Ben Ze'ev said the advantage of the Venturi-pipeline model was that a series of new modem MACs could be generated in weeks since they were simply a matter of coding software to fit on a generic MAC platform.
Brightcom is now prototyping the BIC5004 design on a Xilinx FPGA. "It's a huge Xilinx FPGA costing $2,000 so it's only suitable for prototyping," said Ben Ze'ev. Brightcom is targeting the design at a 0.35-micron CMOS process from Fujitsu Microelectronics, which will act as a foundry supplier. "The ARC cores could run at 100-MHz or more in that process but we reckon 66-MHz will be adequate for the applications," he said.
Brightcom expects its first chips from Fujitsu in September and plans to ship the BIC5004 early in 2001.
A second example of multiple ARC processors on a single chip is being developed by Hyperchip Inc. (Montreal), another company moving toward wafer-scale integration to enhance the scalability of its parallel processing.
Two cores per cell
Richard Norman, founder, president and chief technology officer of Hyperchip, said the company is "developing our massively parallel processing approach to extreme performance routing with a single-chip architecture based on 16 cells per chip and the possibility of using multiple chips per system arranged in a variety of topological arrays. We have decided to put two ARC cores in each cell."

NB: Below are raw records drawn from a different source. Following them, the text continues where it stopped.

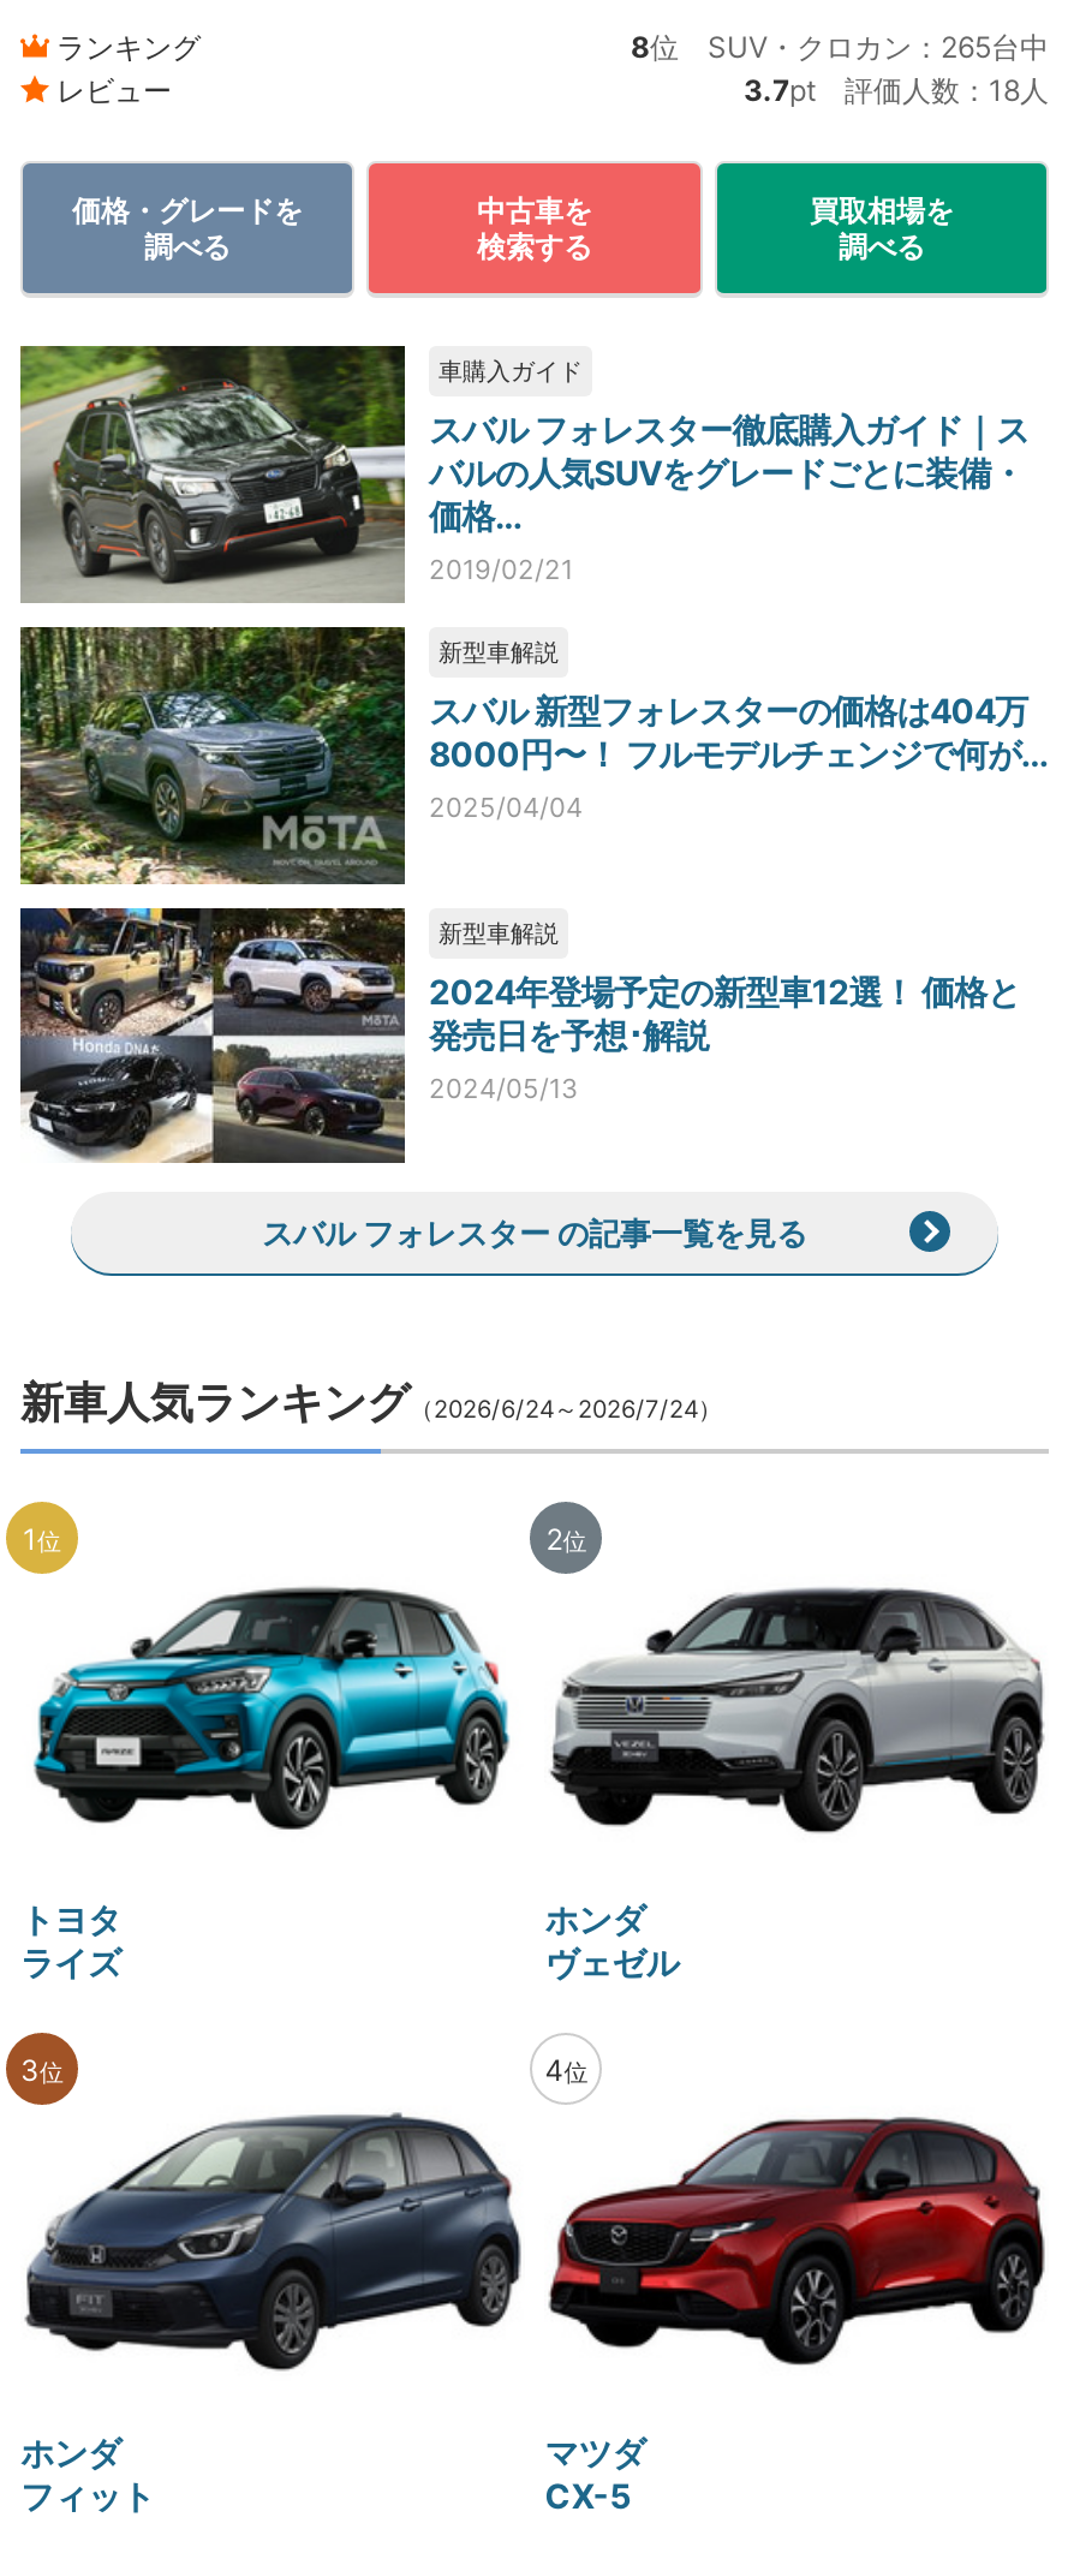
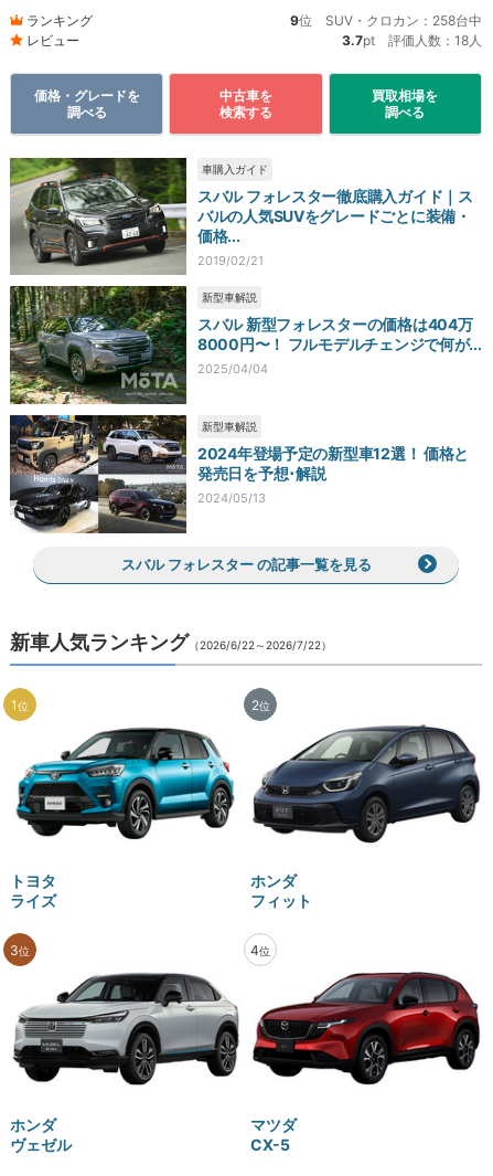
[631,29,1049,65] 8位 SUV・クロカン：265台中 -> [290,12,482,28] 9位 SUV・クロカン：258台中
[20,1376,722,1426] 新車人気ランキング（2026/6/24～2026/7/24） -> [10,631,332,654] 新車人気ランキング（2026/6/22～2026/7/22）
moved [551,1582,1044,1837] -> [13,970,239,1088]: [image]
moved [545,1942,679,1983] -> [10,1135,72,1154]: ヴェゼル
moved [23,2104,520,2373] -> [253,724,480,844]: [image]
moved [20,2474,155,2515] -> [251,891,312,909]: フィット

In addition to containing 32 ARC cores, each chip will offer up to 160 Gbits/second of I/O data bandwidth, Norman said, and the architecture will scale to offer petabit packet-routing capability in small air-cooled units.
Norman said the core's small size contributed to its selection. "If it wasn't lean, we couldn't have fitted 32 . . . on an ASIC," he said.
The chip is meant operate at a fundamental clock frequency of 125 MHz for Gigabit Ethernet systems, 133 MHz in a PCI bus and 155 MHz as the basis of a Sonet router. On-chip SRAM will likely operate at 1.5 times that, and the ARC cores could be double-clocked, Norman said.
While some FPGA-based systems may ship to early customers, Norman expects systems based on 0.25-micron CMOS ASICs, supplied either by NEC or IBM Microelectronics, to ship in the first half of 2000. Only two companies "can supply the type of package we require," he said.